*REQUIREMENT*
Write out nothing but the lines from the first line of the entries below through the line with "5.打开一个Pull Request"; no pictures go in.

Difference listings
——

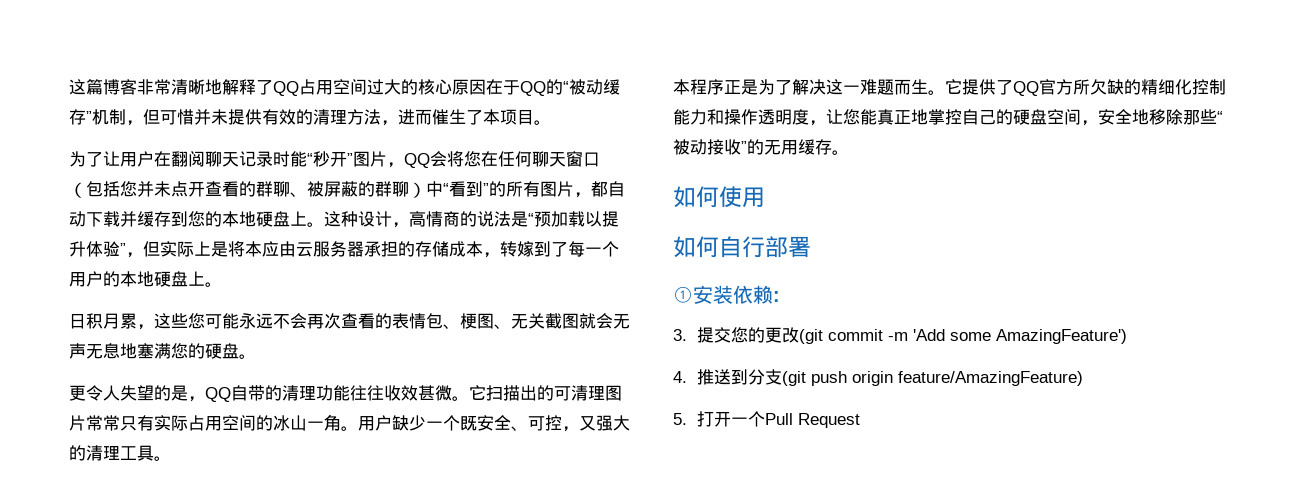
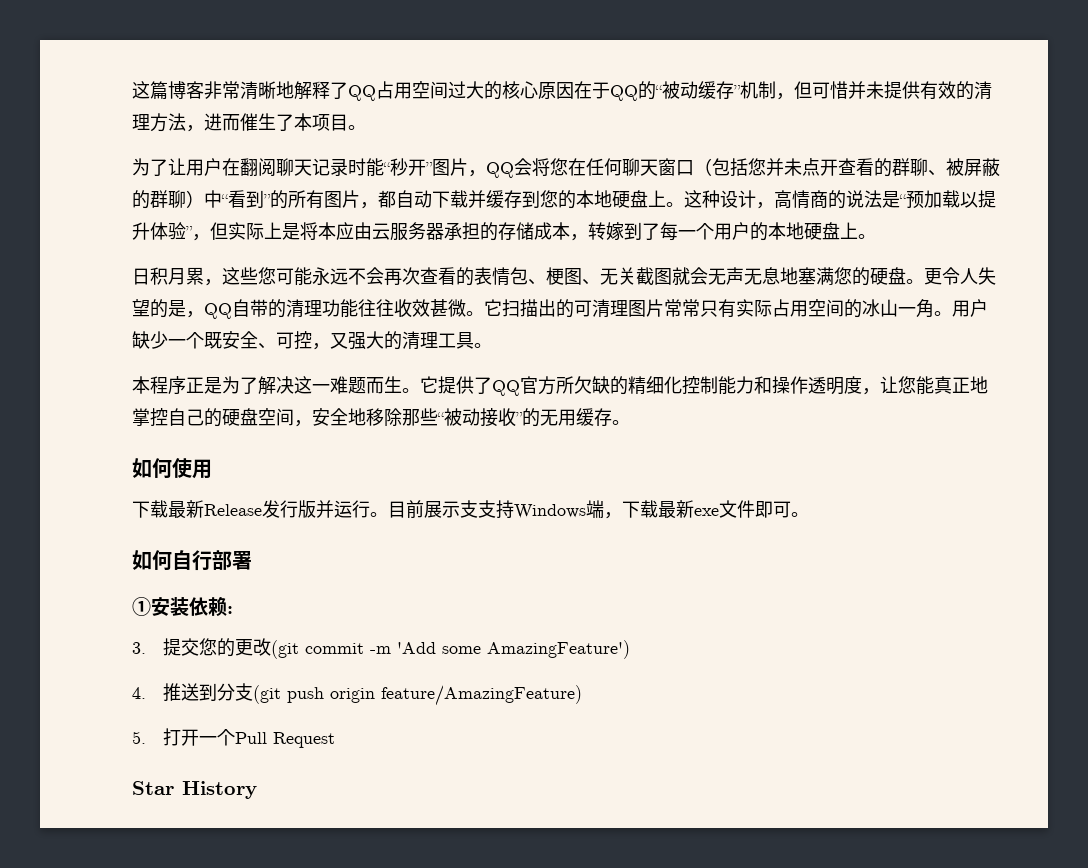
- 日积月累，这些您可能永远不会再次查看的表情包、梗图、无关截图就会无声无息地塞满您的硬盘。
- 更令人失望的是，QQ自带的清理功能往往收效甚微。
+ 日积月累，这些您可能永远不会再次查看的表情包、梗图、无关截图就会无声无息地塞满您的硬盘。更令人失望的是，QQ自带的清理功能往往收效甚微。
+ 下载最新Release发行版并运行。目前展示支支持Windows端，下载最新exe文件即可。
+ Star History

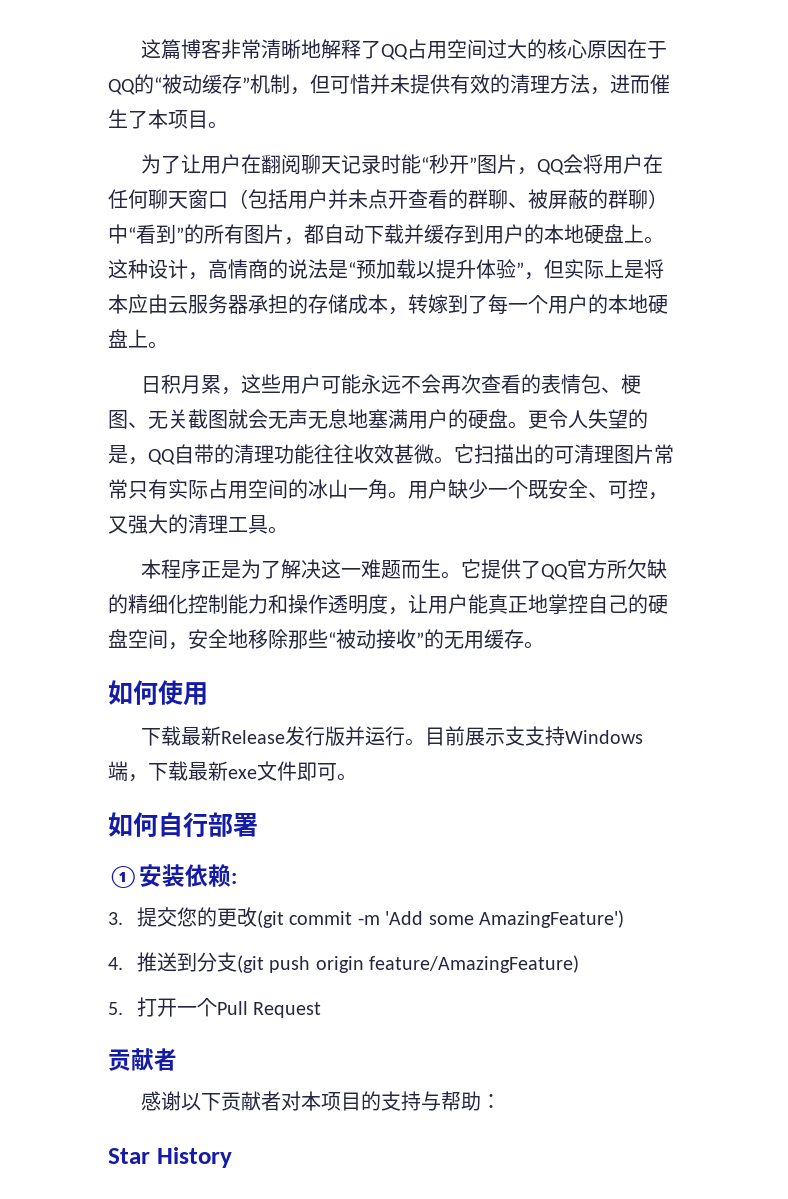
- 为了让用户在翻阅聊天记录时能“秒开”图片，QQ会将您在任何聊天窗口（包括您并未点开查看的群聊、被屏蔽的群聊）中“看到”的所有图片，都自动下载并缓存到您的本地硬盘上。
+ 为了让用户在翻阅聊天记录时能“秒开”图片，QQ会将用户在任何聊天窗口（包括用户并未点开查看的群聊、被屏蔽的群聊）中“看到”的所有图片，都自动下载并缓存到用户的本地硬盘上。
- 日积月累，这些您可能永远不会再次查看的表情包、梗图、无关截图就会无声无息地塞满您的硬盘。
+ 日积月累，这些用户可能永远不会再次查看的表情包、梗图、无关截图就会无声无息地塞满用户的硬盘。
- 它提供了QQ官方所欠缺的精细化控制能力和操作透明度，让您能真正地掌控自己的硬盘空间，安全地移除那些“被动接收”的无用缓存。
+ 它提供了QQ官方所欠缺的精细化控制能力和操作透明度，让用户能真正地掌控自己的硬盘空间，安全地移除那些“被动接收”的无用缓存。
  5.打开一个Pull Request
+ 贡献者
+ 感谢以下贡献者对本项目的支持与帮助：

——

*ANSWER FOR THIS EXERCISE*
- 日积月累，这些您可能永远不会再次查看的表情包、梗图、无关截图就会无声无息地塞满您的硬盘。
- 更令人失望的是，QQ自带的清理功能往往收效甚微。
+ 日积月累，这些您可能永远不会再次查看的表情包、梗图、无关截图就会无声无息地塞满您的硬盘。更令人失望的是，QQ自带的清理功能往往收效甚微。
+ 下载最新Release发行版并运行。目前展示支支持Windows端，下载最新exe文件即可。
+ Star History

- 为了让用户在翻阅聊天记录时能“秒开”图片，QQ会将您在任何聊天窗口（包括您并未点开查看的群聊、被屏蔽的群聊）中“看到”的所有图片，都自动下载并缓存到您的本地硬盘上。
+ 为了让用户在翻阅聊天记录时能“秒开”图片，QQ会将用户在任何聊天窗口（包括用户并未点开查看的群聊、被屏蔽的群聊）中“看到”的所有图片，都自动下载并缓存到用户的本地硬盘上。
- 日积月累，这些您可能永远不会再次查看的表情包、梗图、无关截图就会无声无息地塞满您的硬盘。
+ 日积月累，这些用户可能永远不会再次查看的表情包、梗图、无关截图就会无声无息地塞满用户的硬盘。
- 它提供了QQ官方所欠缺的精细化控制能力和操作透明度，让您能真正地掌控自己的硬盘空间，安全地移除那些“被动接收”的无用缓存。
+ 它提供了QQ官方所欠缺的精细化控制能力和操作透明度，让用户能真正地掌控自己的硬盘空间，安全地移除那些“被动接收”的无用缓存。
  5.打开一个Pull Request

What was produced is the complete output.